Another prior study separated a gram-negative and non-sporulating rod-shaped bacterium from the sea water on the surface of the offshore body of Tianjin in China, which has flagellum and can move. The strain was studied by classification using phenotypic, chemical taxonomy and phylogenetic methods. The strain forms a colony of no pigment on 2216 agar, has butyryl mucus consistency, and grows optimally at 30 ℃,2.0% (w/v) NaCl and pH 7.6. The strain E3T is positive for catalase, oxidase and lipid hydrolysis, and reduces nitrate to N2 gas. Phylogenetic analysis based on the 16S rRNA gene sequence revealed that the strain belongs to the genus gamma-Enterobacter and is classified as the genus Glaciecloa.

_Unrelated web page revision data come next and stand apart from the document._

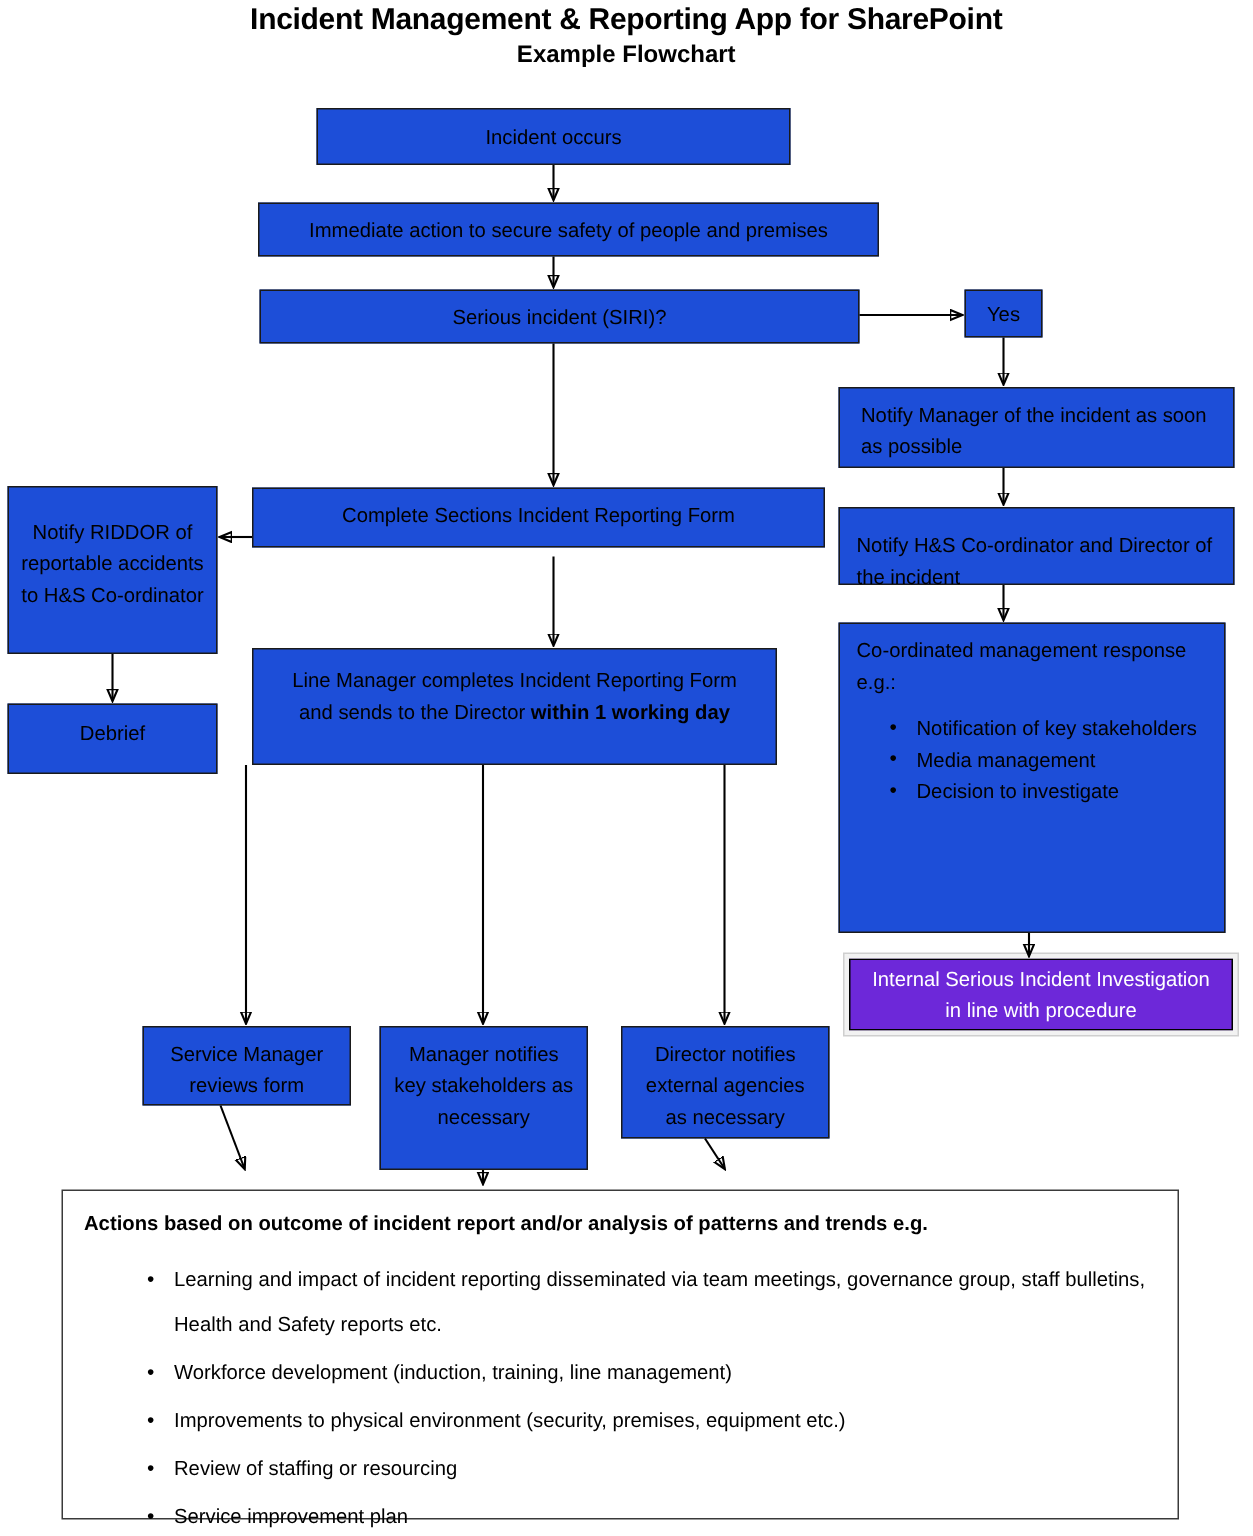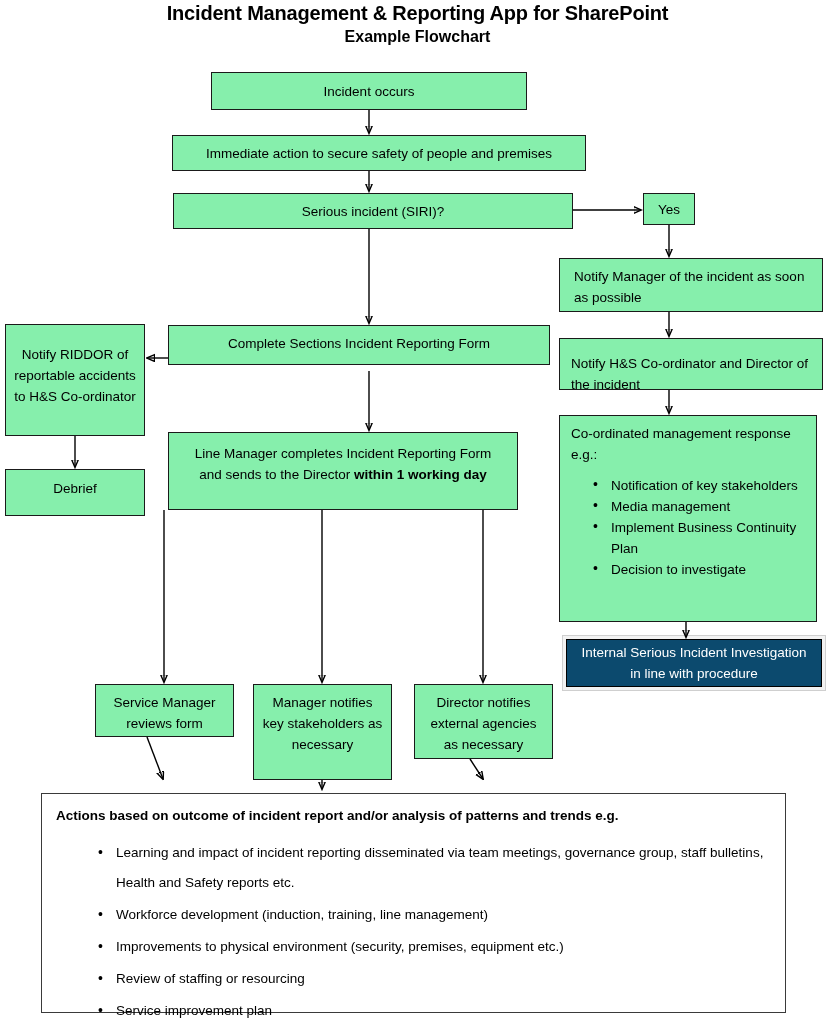"Incident occurs" .node { background: #86efac -> #1d4ed8 }
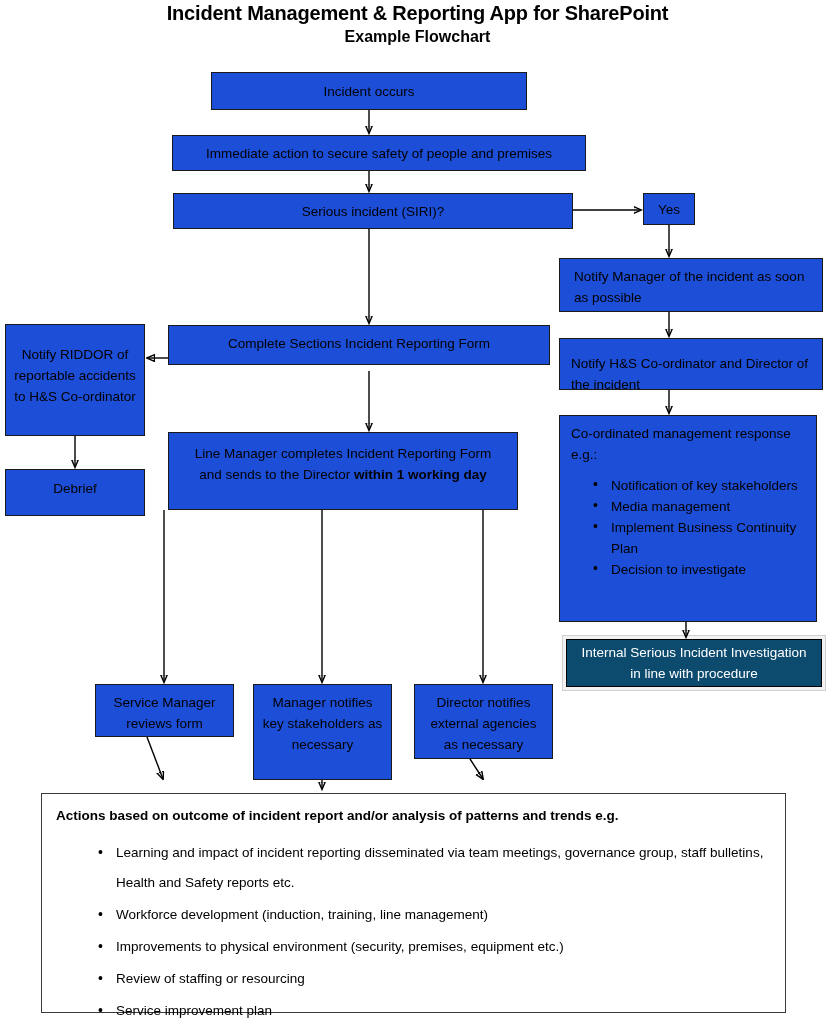"Implement Business Continuity Plan" li { html: <li>Implement Business Continuity Plan</li> -> none }
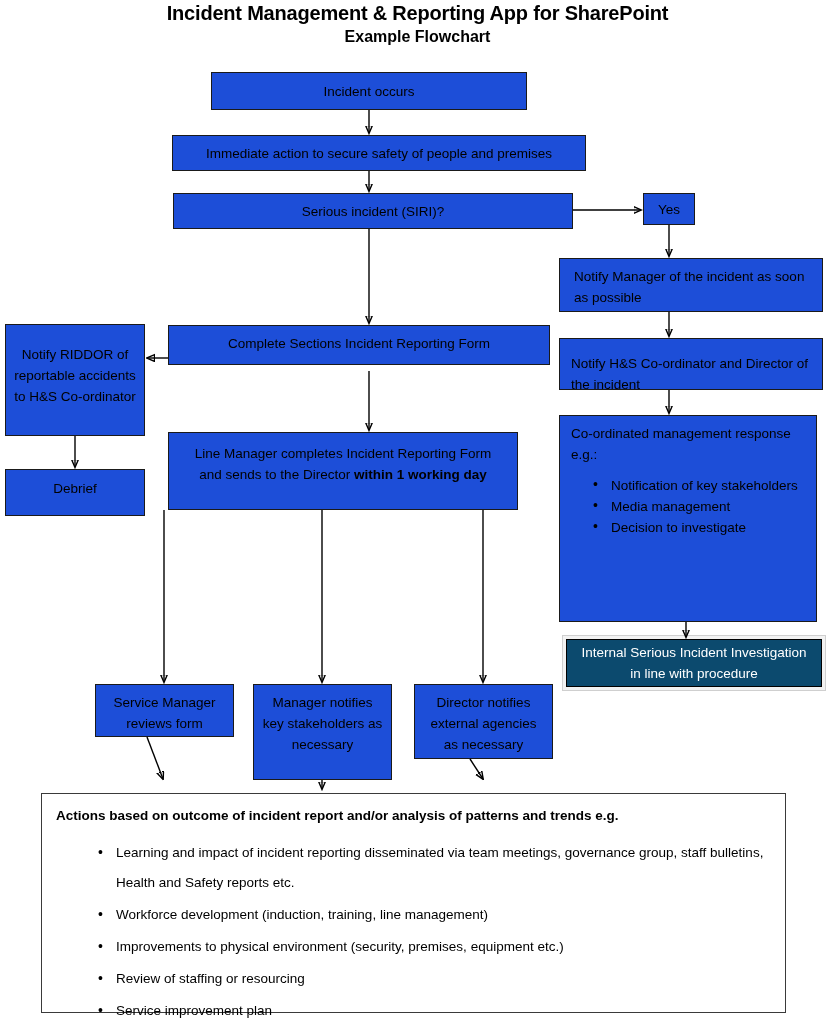"Internal Serious Incident Investigation" .node.black-box { background: #0c4a6e -> #6d28d9 }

The ice-dwelling bacteria can produce a plurality of xylanases, and the xylan is the most dominant hemicellulose, is the second largest carbon source substance next to cellulose on the earth, and is also an important component of organic carbon in marine environment. The xylan structure is more complex than cellulose and complete degradation of xylan requires synergy of multiple enzymes. The improvement of xylanase feed utilization rate is closely related to the improvement of nutrient utilization rate. It was found that xylanases can significantly or significantly increase the activity of hepatopancreatic and intestinal digestive enzymes (trypsin, amylase, lipase, chymotrypsin) and brush border enzymes of the intestinal tract (creatine kinase, gamma-glutamyl transferase, na+, k+ -atpase and alkaline phosphatase). Meanwhile, the xylanase can obviously improve the quantity of beneficial bacteria lactobacillus, reduce the quantity of intestinal harmful bacteria such as escherichia coli and aeromonas hydrophila, and optimize intestinal flora. In addition, xylanase can obviously improve survival rate after toxin attack, and has obvious influence on the number of blood erythrocytes and leukocytes, the weight of immune organs and the content of complement C3 in four organs of intestinal tracts, serum, spleen and head and kidney, and the activity of lysozyme and the content of IgM. The xylanase can improve the growth performance of fish, reduce the viscosity of intestinal contents, and exert the effects of promoting growth and improving the feed conversion rate.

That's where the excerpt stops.